§ EXERCISE PROMPT
Drop the pictures, then repeat every record exactly as it stands.

§ DATA IN THIS EXERCISE
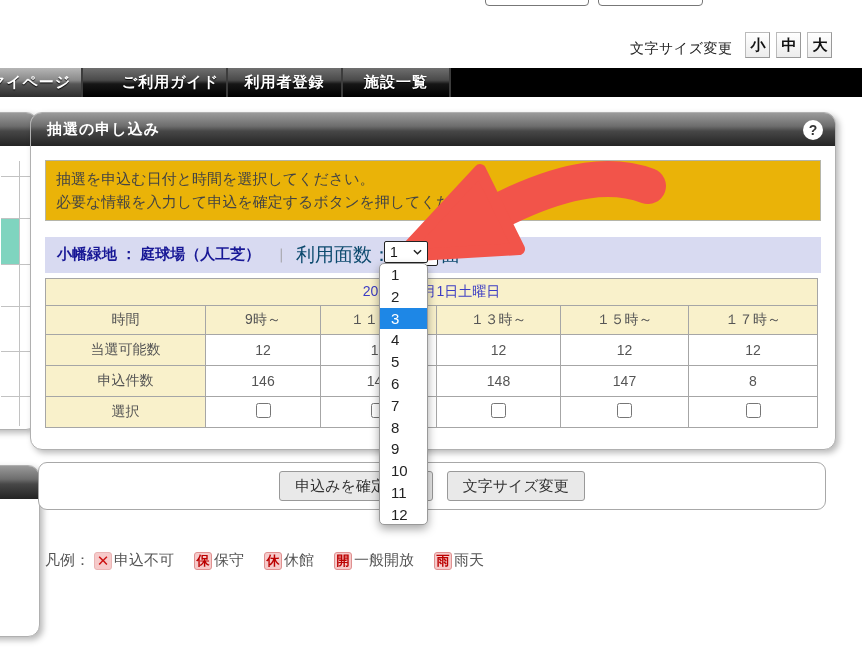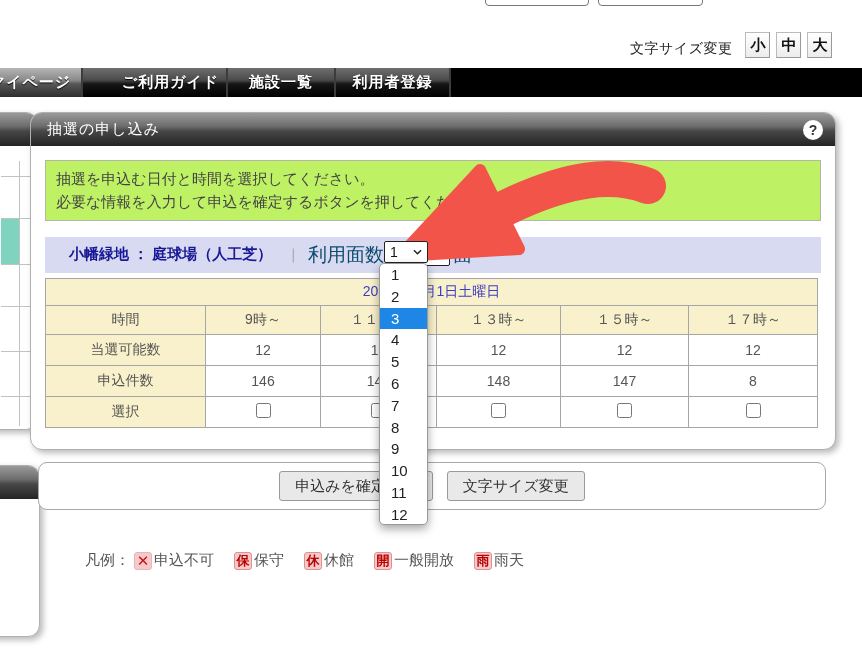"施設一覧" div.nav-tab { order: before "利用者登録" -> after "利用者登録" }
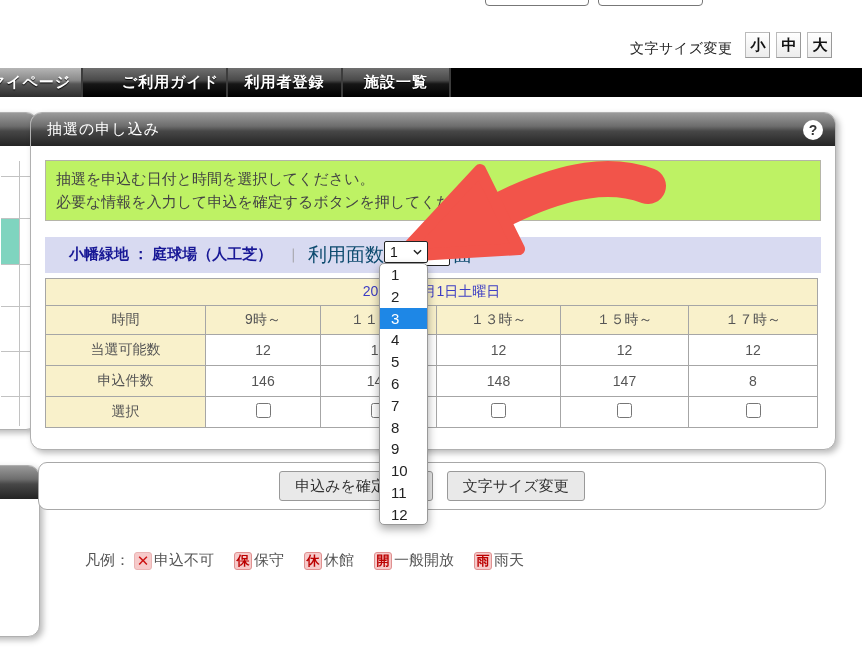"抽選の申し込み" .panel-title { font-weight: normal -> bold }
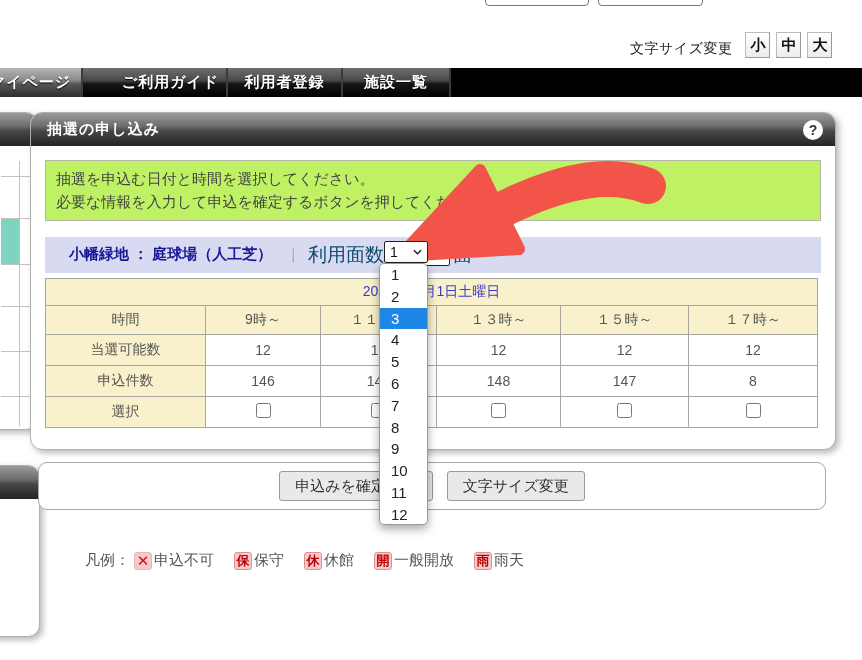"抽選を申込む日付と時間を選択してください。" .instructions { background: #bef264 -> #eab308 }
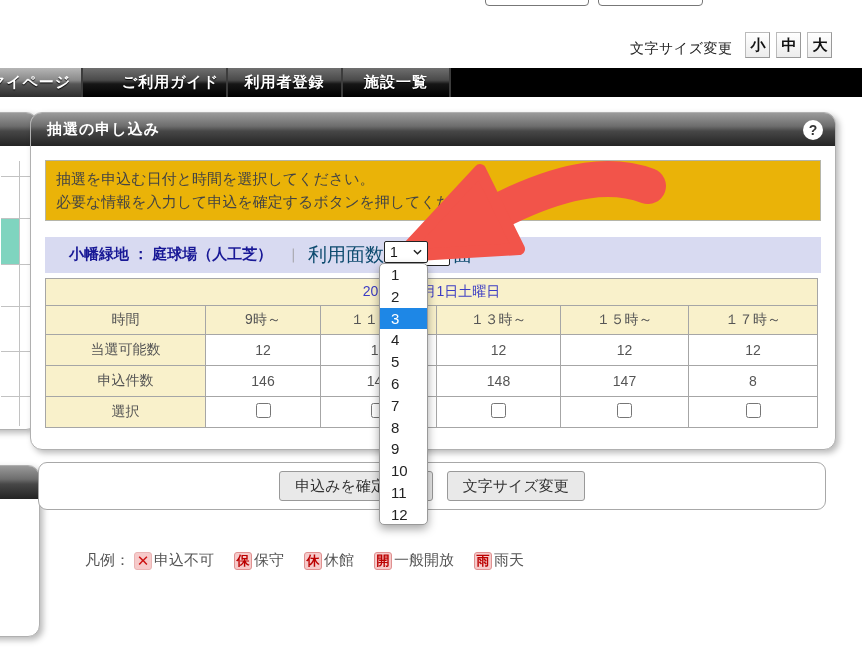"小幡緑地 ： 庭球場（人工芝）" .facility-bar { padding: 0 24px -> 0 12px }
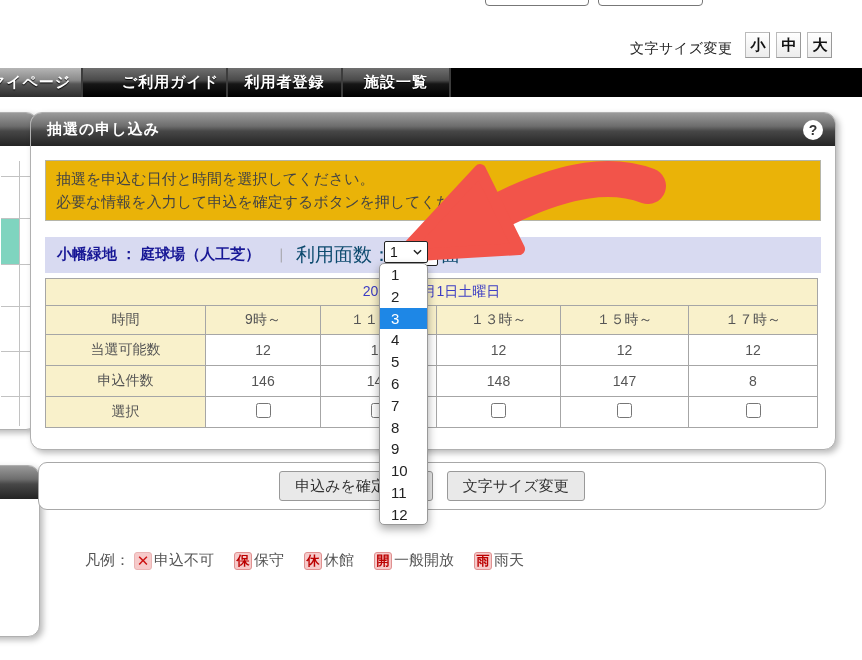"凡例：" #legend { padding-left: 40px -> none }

§ TASK ANSWER
"施設一覧" div.nav-tab { order: before "利用者登録" -> after "利用者登録" }
"抽選の申し込み" .panel-title { font-weight: normal -> bold }
"抽選を申込む日付と時間を選択してください。" .instructions { background: #bef264 -> #eab308 }
"小幡緑地 ： 庭球場（人工芝）" .facility-bar { padding: 0 24px -> 0 12px }
"凡例：" #legend { padding-left: 40px -> none }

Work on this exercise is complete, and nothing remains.